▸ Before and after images
· · · · ·
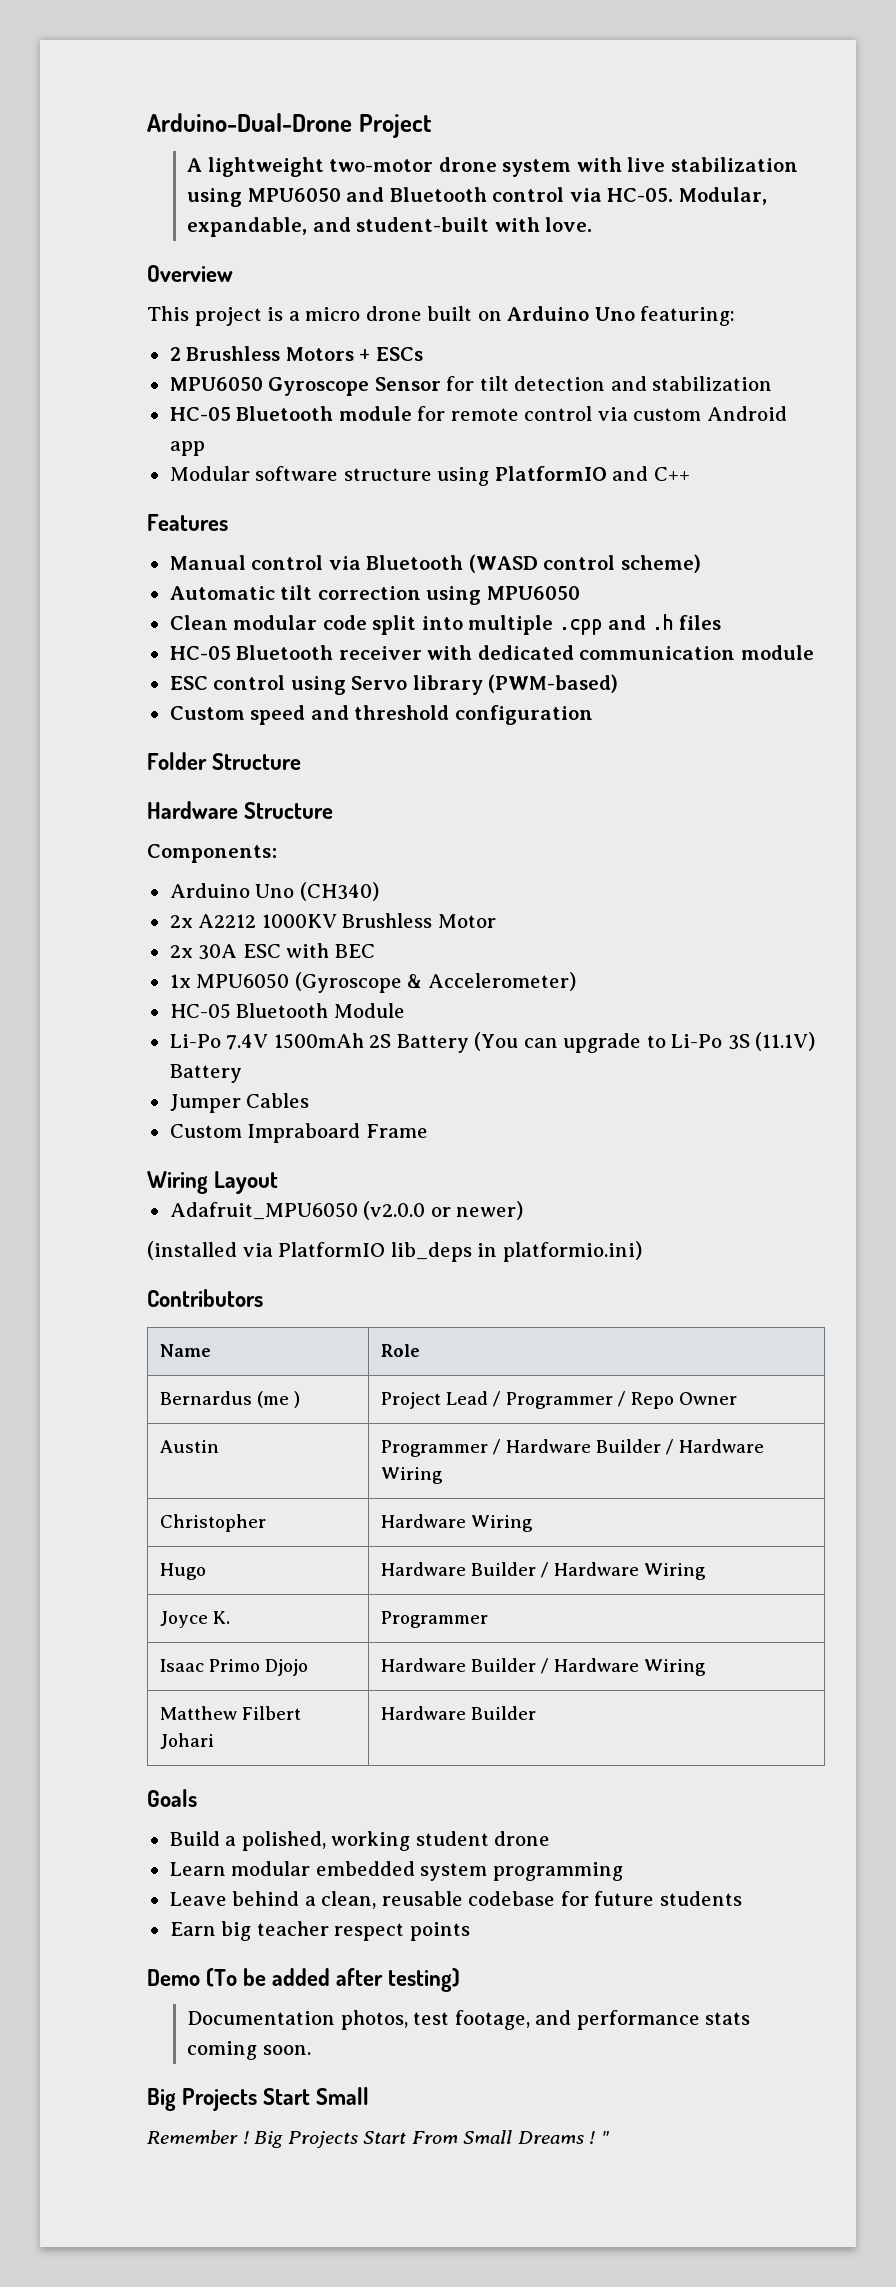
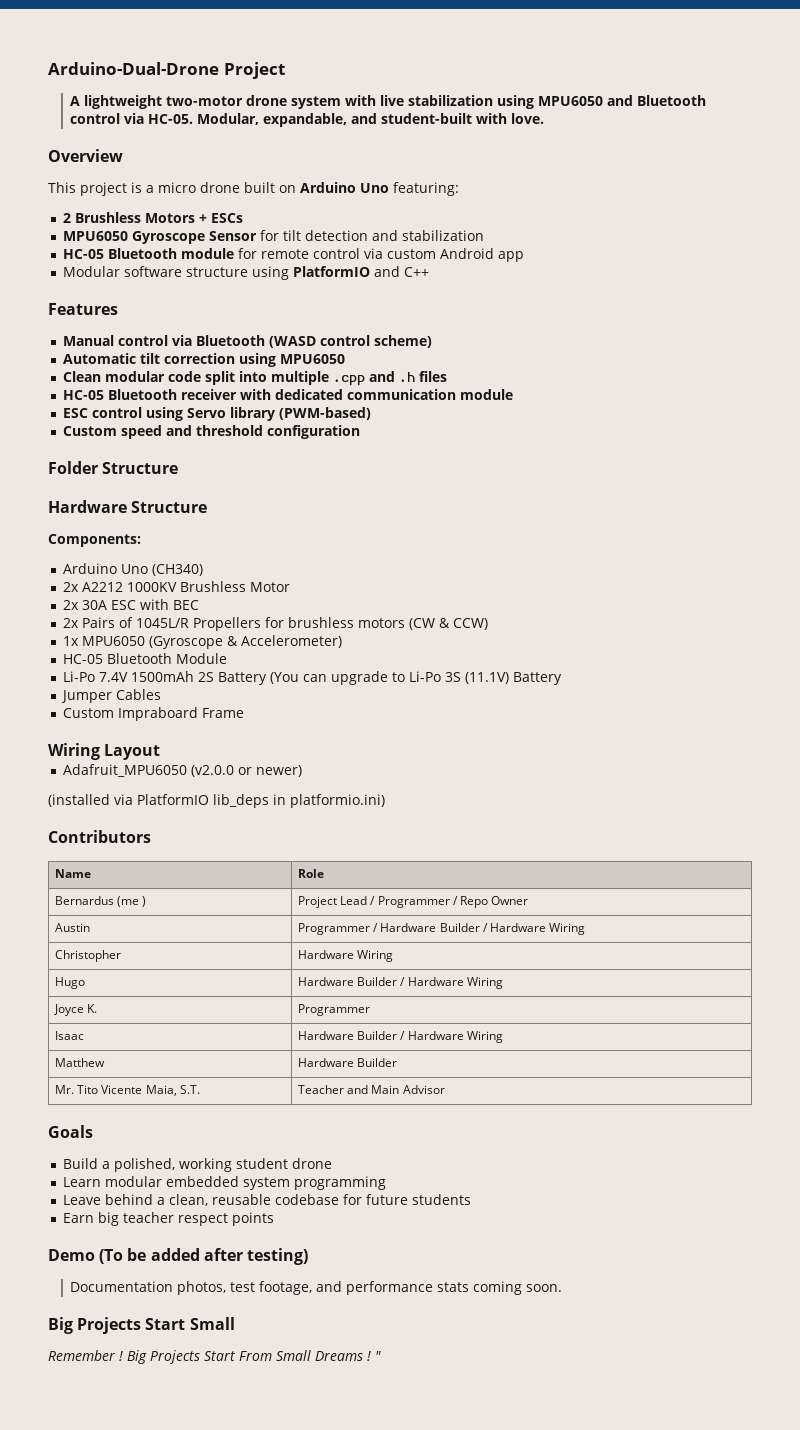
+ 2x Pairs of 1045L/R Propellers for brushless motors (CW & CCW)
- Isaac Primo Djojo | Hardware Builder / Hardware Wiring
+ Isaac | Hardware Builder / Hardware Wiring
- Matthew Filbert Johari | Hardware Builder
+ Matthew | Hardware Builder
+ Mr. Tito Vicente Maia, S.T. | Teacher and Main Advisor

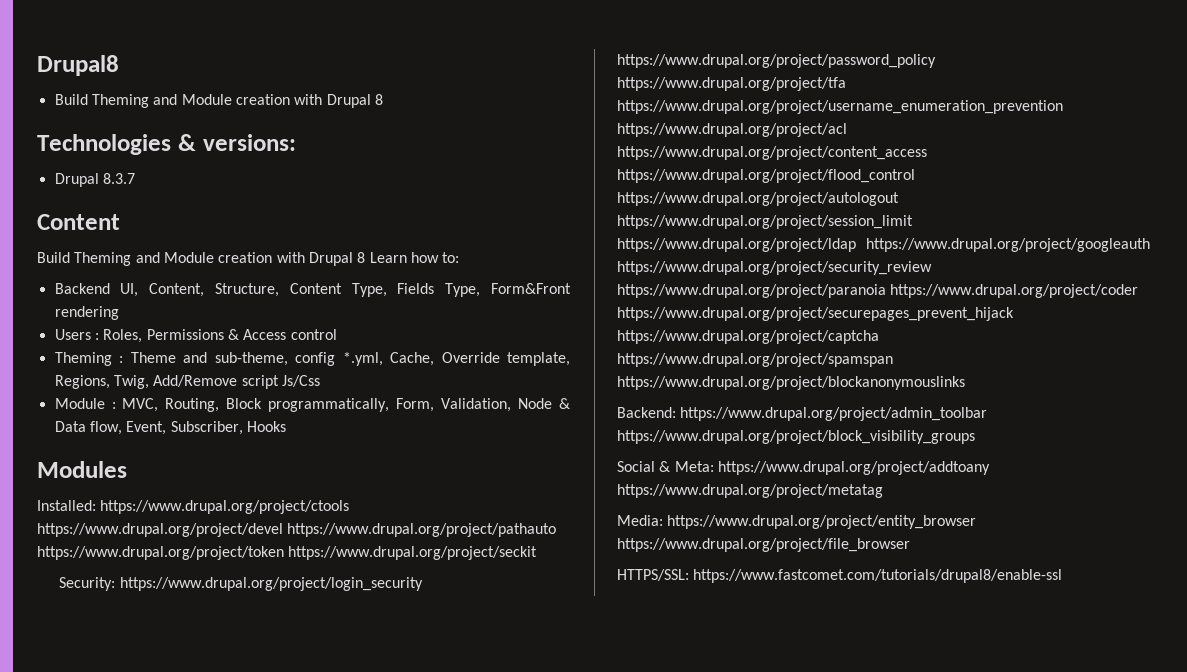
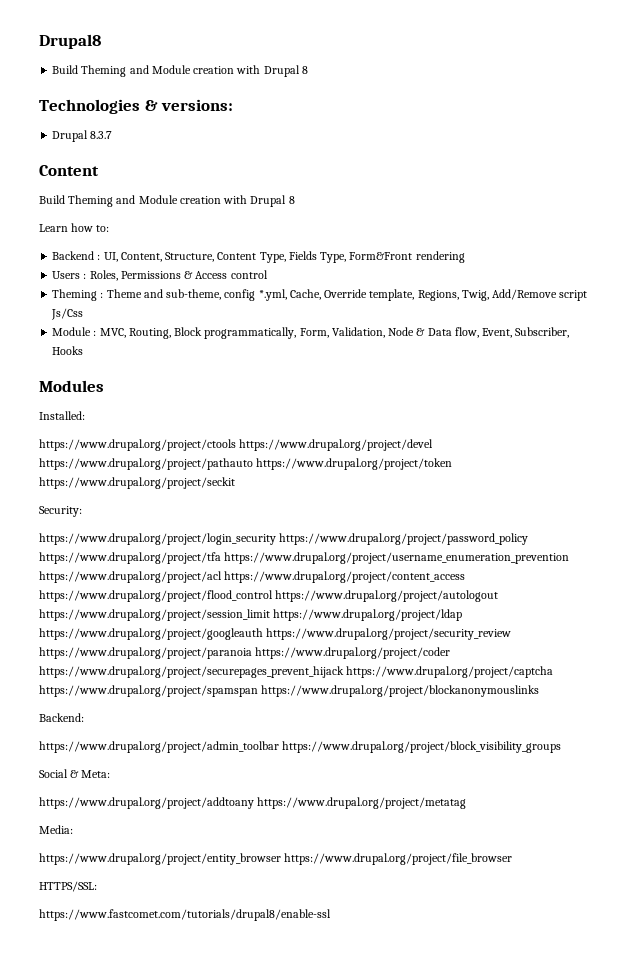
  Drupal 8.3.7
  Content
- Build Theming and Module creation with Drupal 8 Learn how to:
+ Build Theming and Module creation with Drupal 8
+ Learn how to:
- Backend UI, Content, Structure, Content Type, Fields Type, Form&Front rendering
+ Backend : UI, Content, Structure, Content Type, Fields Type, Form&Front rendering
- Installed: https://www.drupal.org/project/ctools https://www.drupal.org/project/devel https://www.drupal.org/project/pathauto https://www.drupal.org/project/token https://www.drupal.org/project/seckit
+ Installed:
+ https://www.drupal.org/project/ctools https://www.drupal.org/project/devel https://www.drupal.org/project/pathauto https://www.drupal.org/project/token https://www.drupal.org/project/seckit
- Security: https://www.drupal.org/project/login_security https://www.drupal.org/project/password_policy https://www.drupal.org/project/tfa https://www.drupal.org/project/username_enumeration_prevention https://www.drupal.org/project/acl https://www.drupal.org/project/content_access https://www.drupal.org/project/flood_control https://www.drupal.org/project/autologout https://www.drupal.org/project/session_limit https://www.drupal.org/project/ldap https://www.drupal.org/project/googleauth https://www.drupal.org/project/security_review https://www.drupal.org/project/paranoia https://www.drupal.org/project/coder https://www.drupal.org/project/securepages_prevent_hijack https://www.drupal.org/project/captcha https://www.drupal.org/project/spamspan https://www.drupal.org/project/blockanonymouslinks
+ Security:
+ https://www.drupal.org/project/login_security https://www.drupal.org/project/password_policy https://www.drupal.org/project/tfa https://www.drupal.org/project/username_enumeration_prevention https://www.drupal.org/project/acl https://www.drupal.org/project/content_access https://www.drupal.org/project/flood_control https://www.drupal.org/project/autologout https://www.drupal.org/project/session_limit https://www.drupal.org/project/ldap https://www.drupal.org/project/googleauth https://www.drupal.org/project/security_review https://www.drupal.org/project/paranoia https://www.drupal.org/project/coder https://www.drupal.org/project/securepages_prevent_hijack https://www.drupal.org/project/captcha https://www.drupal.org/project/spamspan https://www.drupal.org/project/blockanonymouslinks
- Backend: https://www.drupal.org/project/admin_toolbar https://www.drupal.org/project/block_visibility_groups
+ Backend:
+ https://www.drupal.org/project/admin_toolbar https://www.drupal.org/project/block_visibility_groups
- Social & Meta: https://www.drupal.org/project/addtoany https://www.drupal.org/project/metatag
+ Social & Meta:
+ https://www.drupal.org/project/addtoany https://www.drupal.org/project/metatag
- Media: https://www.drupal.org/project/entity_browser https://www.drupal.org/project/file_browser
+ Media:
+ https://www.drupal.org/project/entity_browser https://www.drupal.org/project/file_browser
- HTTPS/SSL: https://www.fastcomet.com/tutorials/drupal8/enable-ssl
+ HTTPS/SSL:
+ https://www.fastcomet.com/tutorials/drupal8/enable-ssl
· · · · ·
Look through the entries and find each line that has the string "Structure". Copy those lines.

▸ Task output
- Backend UI, Content, Structure, Content Type, Fields Type, Form&Front rendering
+ Backend : UI, Content, Structure, Content Type, Fields Type, Form&Front rendering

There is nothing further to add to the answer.